Still, my highlight of the week had arrived at last - motorcycles being ridden onto the golf course at Pebble Beach Lodge. The enormity of the moment is hard to convey - motorcycles aren't even allowed past the guard boxes at Pebble normally, and even on the morning of the Concours I asked a sentry if bikes would be allowed on 17-Mile Drive, and was told no! It turned out she was wrong, but that's the mindset among the staff.

Notes on How to Do Pebble; 1. Arrive Really Early. That's the secret - get there as early as you can if you have any intention of a clear view or photograph of the two-wheelers present. Unlike the Quail, there seems to be no limit on ticket sales for Pebble, and the punters arrived in a steady stream until about 1pm, when the flow in stopped, and the egress began in earnest. Non-PB residents must park in nearby Pacific Grove and take a shuttle to the Concours; as luck would have it, the shuttles deposited their cargo almost directly before the MidAmerica tent. The flow of humanity taking a gander at the 80 bikes was impressive. And let's face it - most 'car guys' are simply gearheads, and motorcycles fascinate them too. But perhaps less so their wives - it's a terrible cliché, but I heard a familiar refrain all weekend; 'they're too dangerous', says wife to ready-to-part-with-cash husband. Another deal scotched.

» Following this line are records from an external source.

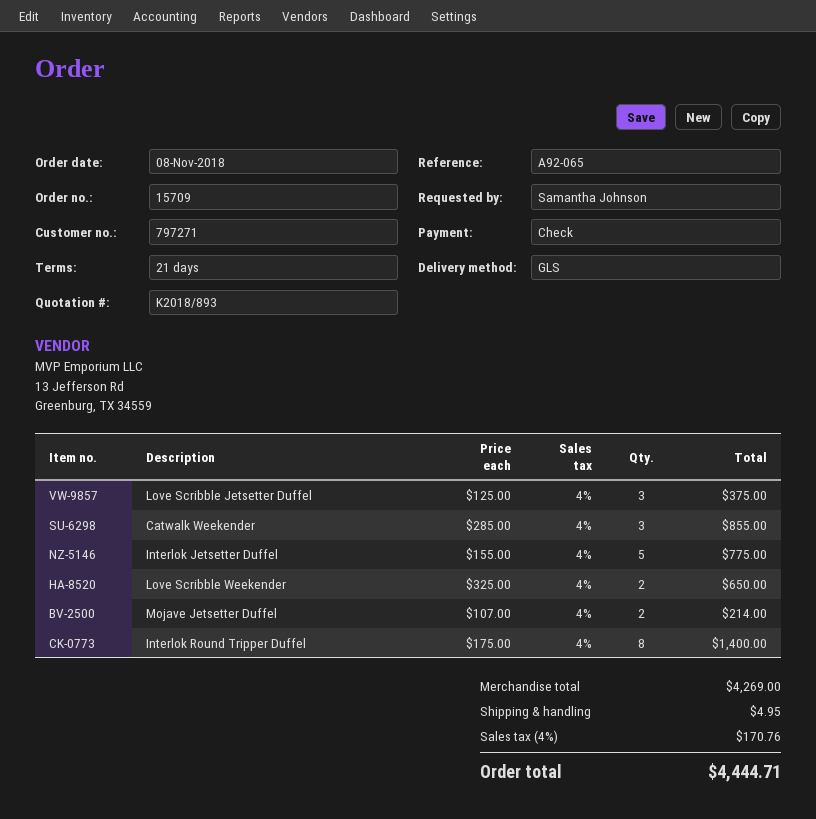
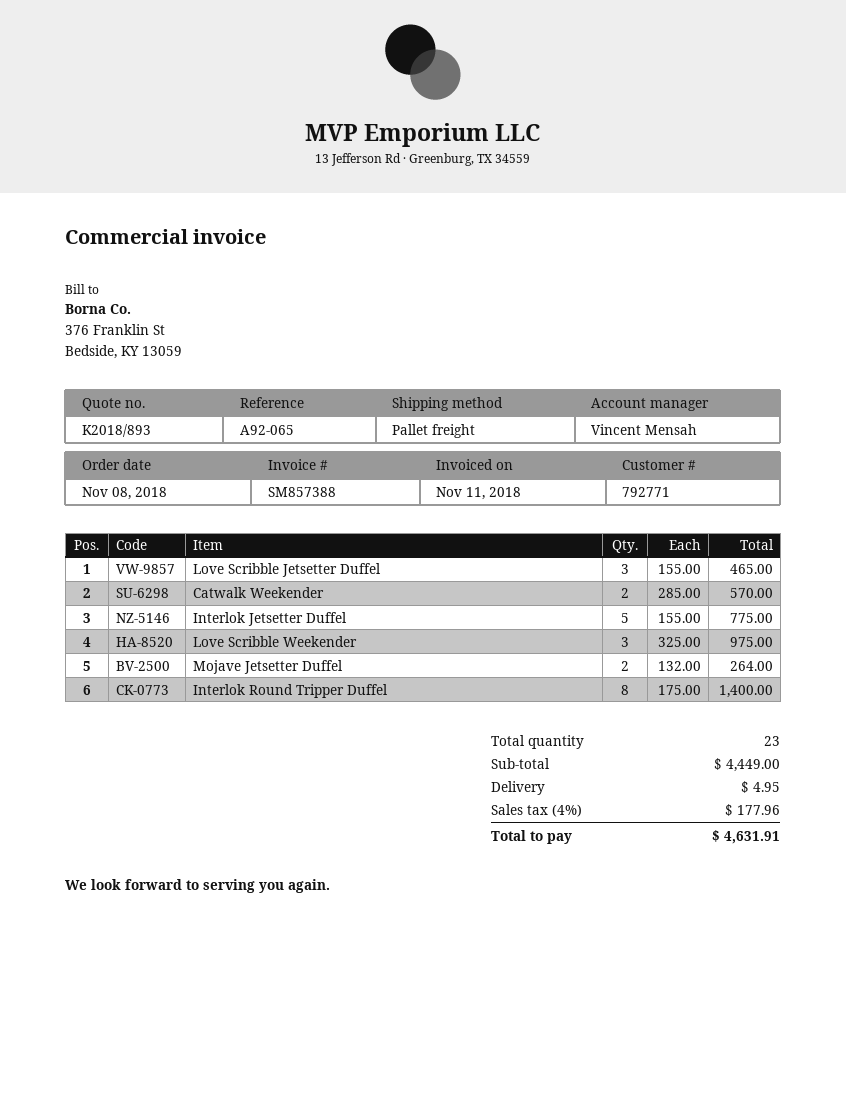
customer number: 797271 -> 792771
shipping method: GLS -> pallet freight
Love Scribble Jetsetter Duffel: 3 x 125.00 = 375.00 -> 3 x 155.00 = 465.00
Catwalk Weekender: 3 x 285.00 = 855.00 -> 2 x 285.00 = 570.00
Love Scribble Weekender: 2 x 325.00 = 650.00 -> 3 x 325.00 = 975.00
Mojave Jetsetter Duffel: 2 x 107.00 = 214.00 -> 2 x 132.00 = 264.00
subtotal: 4269.00 -> 4449.00
tax: 4% = 170.76 -> 4% = 177.96
total: 4444.71 -> 4631.91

Sales were difficult inside the Online Auction tent, and while dozens of potential buyers gave serious thought to buying a bike, in most cases it was simply impossible to tip them over the abyss into Need. Perhaps a few drinks with friends inside the tent would have loosened their wallets; I heard no discussion about 'affordability' among the Car People, but the Motorcyclists certainly thought about prices. It's all a learning experience for MidAmerica; hopefully they'll do it again next year, but better.

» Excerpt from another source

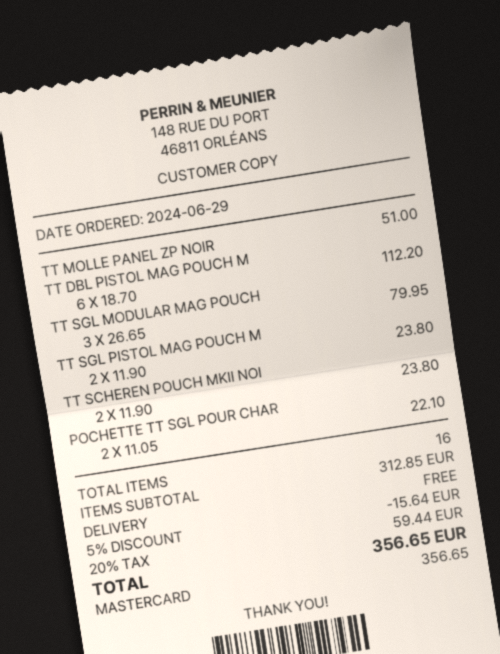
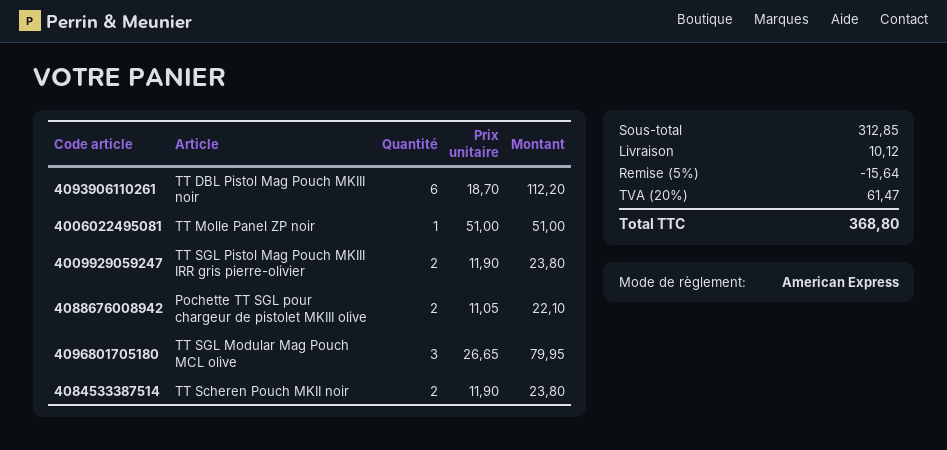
payment method: Mastercard -> American Express
shipping: 0.00 -> 10.12
tax: 20% = 59.44 -> 20% = 61.47
total: 356.65 -> 368.80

The Lawn Display in the early, grey hours of morning was calm, and I managed a few good shots of some very special cars and bikes. And didn't the motorcycles look good on the grass? The judging team comprised several 'Car Guys' who happen to love bikes, plus Don Danmeier, founder of the All-British Ride and Clubman's Show, who happens to Know bikes, if you catch my drift. And I will probably scotch my chances of wearing the Blue Judge's Blazer by stating flat out, "there is a world of difference between love for, and expertise in, Motorcycling. And it only really matters when you're judging a Concours, or buying a very expensive bike". Ed Gilberson, chief judge at Pebble, told me a few weeks prior that he wanted to keep his judging staff 'in house' - ie, his usual team for judging the cars, selected for those who owned or had owned motorcycles.

In the end, some beautiful bikes won prizes along with the most beautiful autos on the planet, nobody got hurt, hordes of Bikers didn't descend to rape and pillage, and the whole scene seemed entirely in, why in the world did it take Pebble so long?

And, if you tried to ride your bike down 17-Mile Drive on Monday morning, you would have been turned away.